“No one rides for free.” As if we needed reminding, this trucker adage can be found plastered on the bumpers of questionable vehicles alongside icons of a gas pump, weed leaf and Mudflap Girl—each presumably an accepted fare for a lift. Creepy highway creatures aside, there’s always a cost for getting somewhere worth going—you know, like a place where there are waves? Unless, of course, your name is Miki Dora.
In the ’60s, before computers and credit cards, airplane tickets were written by hand. Dora obtained a stack of these hand-written tickets from a girlfriend who worked for Pan Am. In his new book, “Church of the Open Sky”, Nat Young shares this story. “Miki was a master forger,” Young writes. “He had a perfect set-up for working on documents in his apartment in Brentwood – a draftsman’s board with powerful lights.” Young even flew from Australia to Europe using one of Dora’s tickets.
Imagine Dora, sitting in his forging den, disillusioned by the hoards of “clones” burning each other at Malibu, spinning a globe and putting his finger on some far-flung locale. Then announcing to Scooter, his beloved King Charles Cocker Spaniel, that they were going to Europe, Africa, Costa Rica, or wherever the hell he wanted. Yes, according to Young, Dora took his dog with him on these fraudulent flights, stowed away inside his big black trench coat. Scooter Boy was even plane-broken and could use the toilet onboard—the duo must’ve really racked up a lot of miles to learn that trick.
While Dora may have been chasing waves the world over on Pan Am’s dime, he eventually paid a different price for his “Catch Me If You Can” exploits. “Paranoia and loneliness followed Miki wherever he went,” Joel Tudor wrote in Surfer Magazine in 2009. “He always felt someone was after him, which may have been true. A life of defiance can age a man very quickly, and after years of giving everyone the finger, Miki succumbed to jail time and living in seclusion.”

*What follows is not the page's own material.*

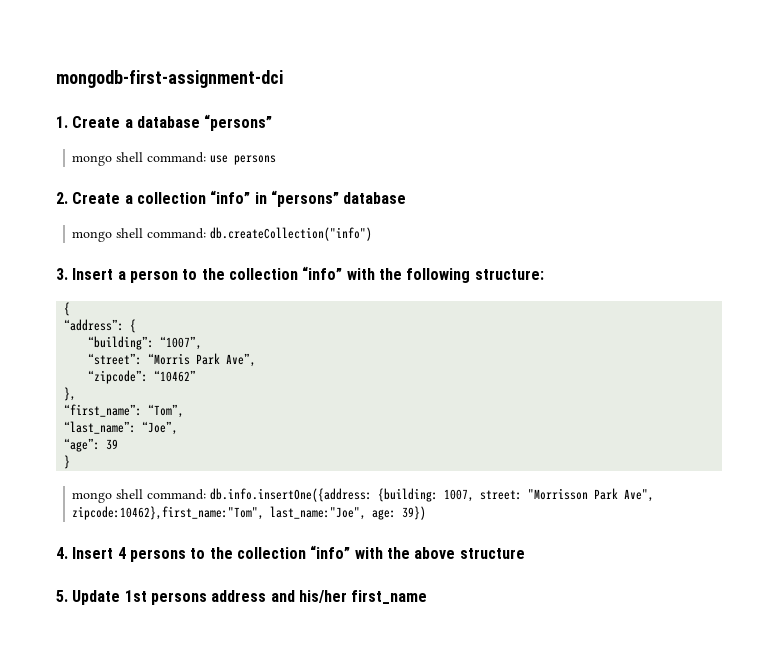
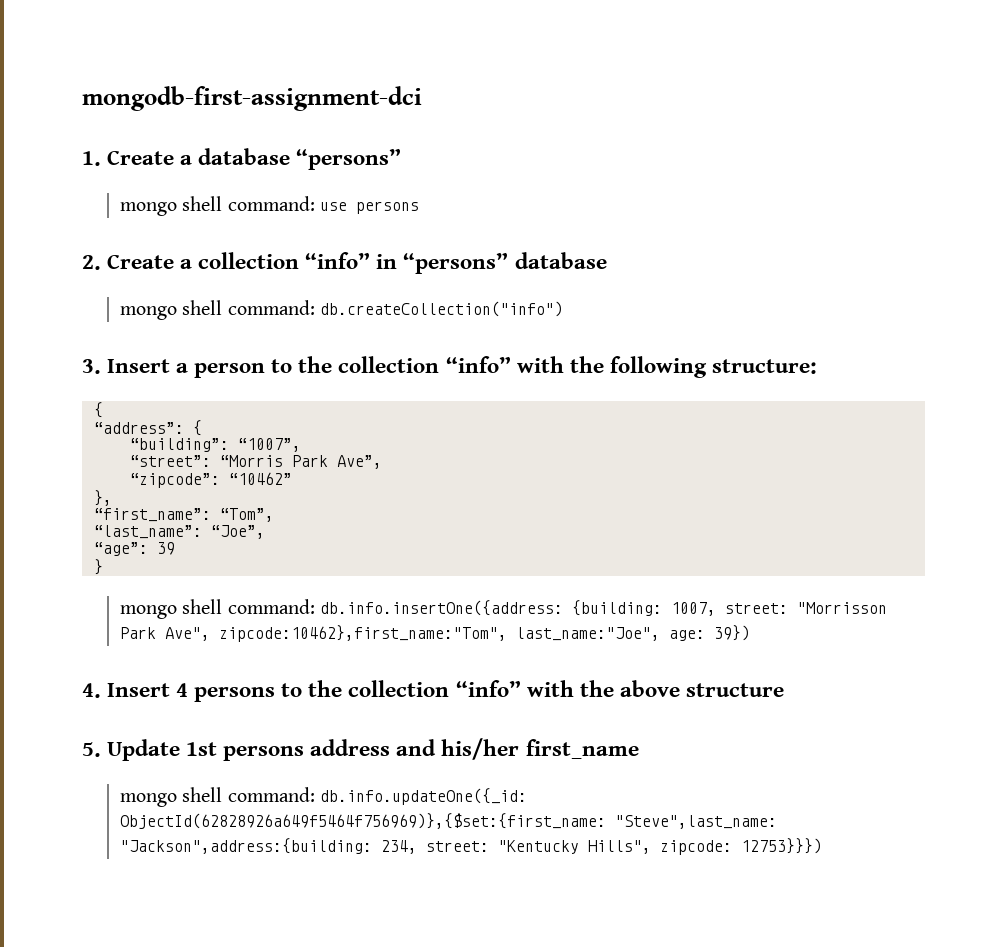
(428, 597) none -> [120,787,527,807] [120,813,778,829] [120,838,823,855] // mongo shell command: db.info.updateOne({_id: ObjectId(62828926a649f5464f756969)},{$set:{first_name: "Steve",last_name: "Jackson",address:{building: 234, street: "Kentucky Hills", zipcode: 12753}}})

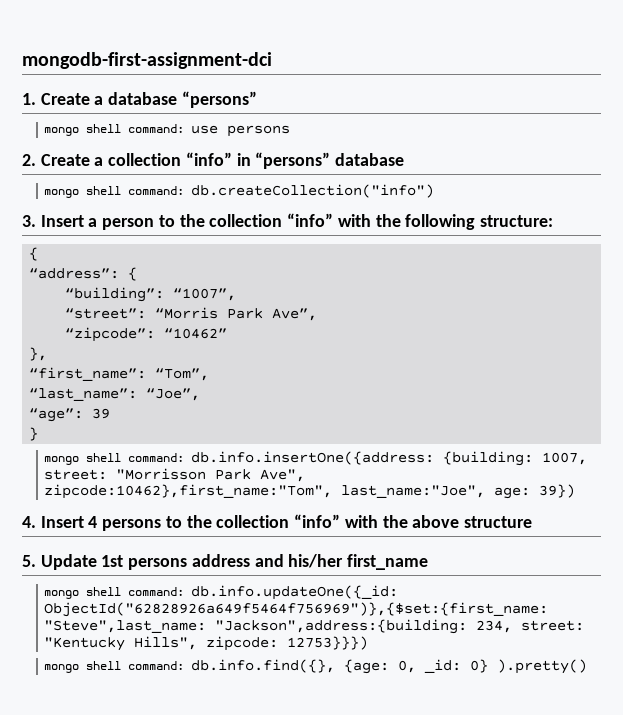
[120,813,607,829] ObjectId(62828926a649f5464f756969)},{$set:{first_name: -> [44,602,549,617] ObjectId("62828926a649f5464f756969")},{$set:{first_name:
(823, 846) none -> [44,659,588,674] // mongo shell command: db.info.find({}, {age: 0, _id: 0} ).pretty()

Dora’s airplane ticket scam barely scratches the surface of why he’s surfing’s most loved and hated antihero. The fact that Dora “got over” on the airline industry, one that’s been known to price gouge surfers and break boards, surely sounds like doing the lord’s work to some. But then again, maybe Dora’s exploitation is partly responsible for why airlines have been known to treat surfers so shitty—it’s the type of conundrum symbolic of Dora’s whole, conflicted life.
Nowadays, the only way to scam a free flight is to roll the dice as a wheel-well stowaway, where there’s hardly enough room for your body let alone your surfboard. At least there’s a trend among the airlines right now of doing away with board bag fees. So even though you probably won’t be flying for free like Dora anytime soon, at least your boards will.